La generación de los que nacieron en los años de la Guerra Civil suele quejarse de no haber tenido una infancia, ni mucho menos disfrutado de una inexistente adolescencia. Eran años duros, de hambre, austeridad y carencias, en los que no había tiempo para ir a la escuela ni, por supuesto, para jugar. En cuanto la familia lo necesitaba y era posible, los niños dejaban de serlo para aprender un oficio y echar una mano en la economía doméstica. Tiempos en los que la Universidad estaba sólo al alcance de una minoría y los jóvenes se casaban rondando la veintena, para una década después consolidarse como responsables cabezas de familia numerosa, lo que hoy se entiende por numerosa, claro, no más de tres o cuatro vástagos por regla general.
Ironías de la vida, resulta que en nuestra moderna sociedad, los de mi generación seguimos siendo jóvenes cerca de los 40; bien es cierto que, en la mayoría de los casos, forzados por la maltrecha situación económica y el retraso en la incorporación al mercado laboral. Y pese a ello, tampoco disfrutamos de la infancia. Cada estudio publicado nos informa de edades, siempre más tempranas que el anterior, en las que nuestros chavales se inician en el alcohol, las drogas y el sexo; y uno se pregunta qué ventaja existe en cambiar a los 12 ó 13 años el balón, las bicis y las muñecas por botellones, canutos y condones; placeres de los que tiempo habrá de sobra para disfrutar, si es que así lo decidimos.
Las series de televisión y los dibujos animados, la mayoría horteradas americanas, les ofrecen ídolos para imitar que viven y se comportan como adultos a los 14 años (siempre cantantes, actores o vividores de sus multimillonarios progenitores), frivolizan sobre las relaciones, no sólo de pareja, sino de amistad y, por descontado, de las familiares (raras veces estos personajes conviven con sus padres) y les invitan a enfrentarse a situaciones que un menor ni siquiera tendría que conocer.

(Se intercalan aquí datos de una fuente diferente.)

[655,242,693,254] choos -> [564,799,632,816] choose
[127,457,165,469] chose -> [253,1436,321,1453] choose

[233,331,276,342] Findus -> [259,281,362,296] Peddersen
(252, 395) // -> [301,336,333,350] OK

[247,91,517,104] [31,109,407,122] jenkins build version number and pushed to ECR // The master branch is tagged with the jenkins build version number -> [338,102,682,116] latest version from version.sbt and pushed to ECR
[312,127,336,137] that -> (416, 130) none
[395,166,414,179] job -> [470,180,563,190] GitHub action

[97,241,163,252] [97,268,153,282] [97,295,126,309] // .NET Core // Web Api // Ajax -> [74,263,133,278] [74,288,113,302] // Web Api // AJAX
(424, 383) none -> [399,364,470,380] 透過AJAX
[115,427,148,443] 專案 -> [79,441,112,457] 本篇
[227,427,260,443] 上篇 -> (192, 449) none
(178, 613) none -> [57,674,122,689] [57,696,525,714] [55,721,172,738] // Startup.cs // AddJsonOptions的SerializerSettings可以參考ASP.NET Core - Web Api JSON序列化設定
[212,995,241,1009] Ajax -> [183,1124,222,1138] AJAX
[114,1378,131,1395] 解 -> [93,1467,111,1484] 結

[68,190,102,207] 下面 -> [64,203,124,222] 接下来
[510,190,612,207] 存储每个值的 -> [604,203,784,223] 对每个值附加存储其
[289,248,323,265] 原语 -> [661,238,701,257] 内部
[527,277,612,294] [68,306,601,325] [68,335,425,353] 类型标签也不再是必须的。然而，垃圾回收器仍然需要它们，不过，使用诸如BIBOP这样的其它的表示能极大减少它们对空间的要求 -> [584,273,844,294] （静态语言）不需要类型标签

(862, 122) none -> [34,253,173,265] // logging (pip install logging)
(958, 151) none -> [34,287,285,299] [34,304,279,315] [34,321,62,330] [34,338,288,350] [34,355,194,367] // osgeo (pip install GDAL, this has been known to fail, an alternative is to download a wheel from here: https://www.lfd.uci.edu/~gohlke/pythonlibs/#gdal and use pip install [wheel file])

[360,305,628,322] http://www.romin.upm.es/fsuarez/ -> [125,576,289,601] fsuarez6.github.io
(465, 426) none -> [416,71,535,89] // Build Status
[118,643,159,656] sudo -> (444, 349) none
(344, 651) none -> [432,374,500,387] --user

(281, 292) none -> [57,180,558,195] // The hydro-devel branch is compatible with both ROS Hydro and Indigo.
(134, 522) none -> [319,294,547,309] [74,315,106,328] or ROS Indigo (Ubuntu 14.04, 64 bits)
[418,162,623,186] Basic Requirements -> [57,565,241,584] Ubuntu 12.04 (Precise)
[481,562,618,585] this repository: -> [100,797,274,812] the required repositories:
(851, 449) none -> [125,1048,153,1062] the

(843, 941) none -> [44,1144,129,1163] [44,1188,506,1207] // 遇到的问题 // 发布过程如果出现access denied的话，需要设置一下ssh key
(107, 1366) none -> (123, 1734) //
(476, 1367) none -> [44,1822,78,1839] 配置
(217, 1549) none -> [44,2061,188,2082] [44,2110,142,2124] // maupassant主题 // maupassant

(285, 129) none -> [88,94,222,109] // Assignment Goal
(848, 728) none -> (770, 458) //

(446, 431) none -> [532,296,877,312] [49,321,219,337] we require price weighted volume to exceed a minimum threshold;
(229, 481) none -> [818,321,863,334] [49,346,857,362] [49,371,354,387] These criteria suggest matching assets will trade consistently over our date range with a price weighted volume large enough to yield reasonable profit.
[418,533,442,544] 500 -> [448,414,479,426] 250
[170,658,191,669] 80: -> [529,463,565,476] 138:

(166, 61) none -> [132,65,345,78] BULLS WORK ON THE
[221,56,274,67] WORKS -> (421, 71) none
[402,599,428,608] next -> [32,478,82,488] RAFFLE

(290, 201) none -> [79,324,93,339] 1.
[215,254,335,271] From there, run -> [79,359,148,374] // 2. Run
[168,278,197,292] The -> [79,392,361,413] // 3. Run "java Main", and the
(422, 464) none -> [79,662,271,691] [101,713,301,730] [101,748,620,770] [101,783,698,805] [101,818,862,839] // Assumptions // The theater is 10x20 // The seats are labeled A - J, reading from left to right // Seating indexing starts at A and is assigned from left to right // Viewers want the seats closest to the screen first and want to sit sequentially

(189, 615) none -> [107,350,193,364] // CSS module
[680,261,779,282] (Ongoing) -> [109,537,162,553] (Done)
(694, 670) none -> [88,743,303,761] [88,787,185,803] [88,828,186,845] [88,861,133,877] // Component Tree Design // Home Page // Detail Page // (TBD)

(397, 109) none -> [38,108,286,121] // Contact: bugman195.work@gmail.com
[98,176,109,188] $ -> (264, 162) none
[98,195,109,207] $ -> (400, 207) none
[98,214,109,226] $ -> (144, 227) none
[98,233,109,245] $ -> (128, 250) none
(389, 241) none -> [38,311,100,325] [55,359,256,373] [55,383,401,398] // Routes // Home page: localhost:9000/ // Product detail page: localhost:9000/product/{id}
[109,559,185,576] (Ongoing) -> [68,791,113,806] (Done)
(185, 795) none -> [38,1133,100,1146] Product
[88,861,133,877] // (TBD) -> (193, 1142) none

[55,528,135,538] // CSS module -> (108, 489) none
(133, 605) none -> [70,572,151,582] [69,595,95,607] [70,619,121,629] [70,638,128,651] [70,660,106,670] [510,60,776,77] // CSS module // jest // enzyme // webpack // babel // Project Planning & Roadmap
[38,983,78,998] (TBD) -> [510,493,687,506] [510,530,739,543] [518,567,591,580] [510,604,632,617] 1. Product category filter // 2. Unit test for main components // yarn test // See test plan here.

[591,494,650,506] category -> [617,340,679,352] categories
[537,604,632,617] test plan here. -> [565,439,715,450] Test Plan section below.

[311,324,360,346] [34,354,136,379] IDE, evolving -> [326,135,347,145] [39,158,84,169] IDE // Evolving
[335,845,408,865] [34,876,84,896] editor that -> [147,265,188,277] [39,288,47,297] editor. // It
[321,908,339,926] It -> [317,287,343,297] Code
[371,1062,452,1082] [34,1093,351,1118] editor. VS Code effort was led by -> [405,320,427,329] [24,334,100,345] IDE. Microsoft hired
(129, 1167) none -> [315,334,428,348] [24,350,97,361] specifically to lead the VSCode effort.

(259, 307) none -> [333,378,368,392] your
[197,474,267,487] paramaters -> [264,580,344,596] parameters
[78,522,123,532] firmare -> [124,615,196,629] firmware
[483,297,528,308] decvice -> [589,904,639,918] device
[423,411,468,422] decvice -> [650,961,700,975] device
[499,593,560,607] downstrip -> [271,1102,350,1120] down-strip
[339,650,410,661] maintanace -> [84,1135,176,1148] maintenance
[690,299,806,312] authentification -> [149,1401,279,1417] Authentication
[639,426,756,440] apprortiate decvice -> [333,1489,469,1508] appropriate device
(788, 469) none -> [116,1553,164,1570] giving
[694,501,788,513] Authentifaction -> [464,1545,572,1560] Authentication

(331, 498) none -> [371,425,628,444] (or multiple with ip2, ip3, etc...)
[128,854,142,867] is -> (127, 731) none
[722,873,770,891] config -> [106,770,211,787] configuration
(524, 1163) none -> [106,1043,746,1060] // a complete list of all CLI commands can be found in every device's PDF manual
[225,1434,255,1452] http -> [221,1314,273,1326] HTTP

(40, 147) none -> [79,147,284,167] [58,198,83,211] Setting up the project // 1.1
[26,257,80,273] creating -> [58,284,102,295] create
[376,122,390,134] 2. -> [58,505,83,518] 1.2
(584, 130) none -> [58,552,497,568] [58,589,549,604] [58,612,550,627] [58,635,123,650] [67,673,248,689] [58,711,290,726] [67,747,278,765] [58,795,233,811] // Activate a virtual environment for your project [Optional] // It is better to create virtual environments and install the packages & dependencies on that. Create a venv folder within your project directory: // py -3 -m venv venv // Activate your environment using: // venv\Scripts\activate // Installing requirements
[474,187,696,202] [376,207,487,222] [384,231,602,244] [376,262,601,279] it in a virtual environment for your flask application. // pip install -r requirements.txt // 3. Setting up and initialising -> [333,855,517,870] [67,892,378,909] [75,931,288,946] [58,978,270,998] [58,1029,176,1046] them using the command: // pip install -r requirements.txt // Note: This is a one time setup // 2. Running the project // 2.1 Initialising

Nuestros niños dejan de serlo demasiado pronto. A los siete años ya les llevamos a multitudinarios conciertos de las mega estrellas del pop, les vestimos y peinamos como a ellas, les pedimos que se dejen de pamplinas y espabilen, que tenemos muchas cosas que hacer, les obligamos a maratonianas sesiones de deberes y actividades extraescolares, les regalamos móviles para que hablen por wassap con sus amigos y les permitimos conectarse a internet para ver vídeos musicales y el top de las chorradas de youtube que se propagan como la pólvora en los pasillos del colegio.
Y en lugar de flagelarnos por no animarles a participar en los juegos tradicionales, encima nos vanagloriamos de lo contrario en nuestras charlotas de adultos cuando presumimos de lo mayorzotes que son con nueve o diez años. Queremos que nuestros hijos dejen de ser niños lo antes posible para descargar sobre ellos nuestras obligaciones y, tanto es así, que aquellos que no lo hacen y los tratan como tal reciben criticas por ello.
“Ese niño es demasiado infantil, sólo piensa en jugar”. La frase es de una profesora de primero de Primaria a un crío de seis años. ¿Es que a esa edad se puede ser o aspirar a otra cosa?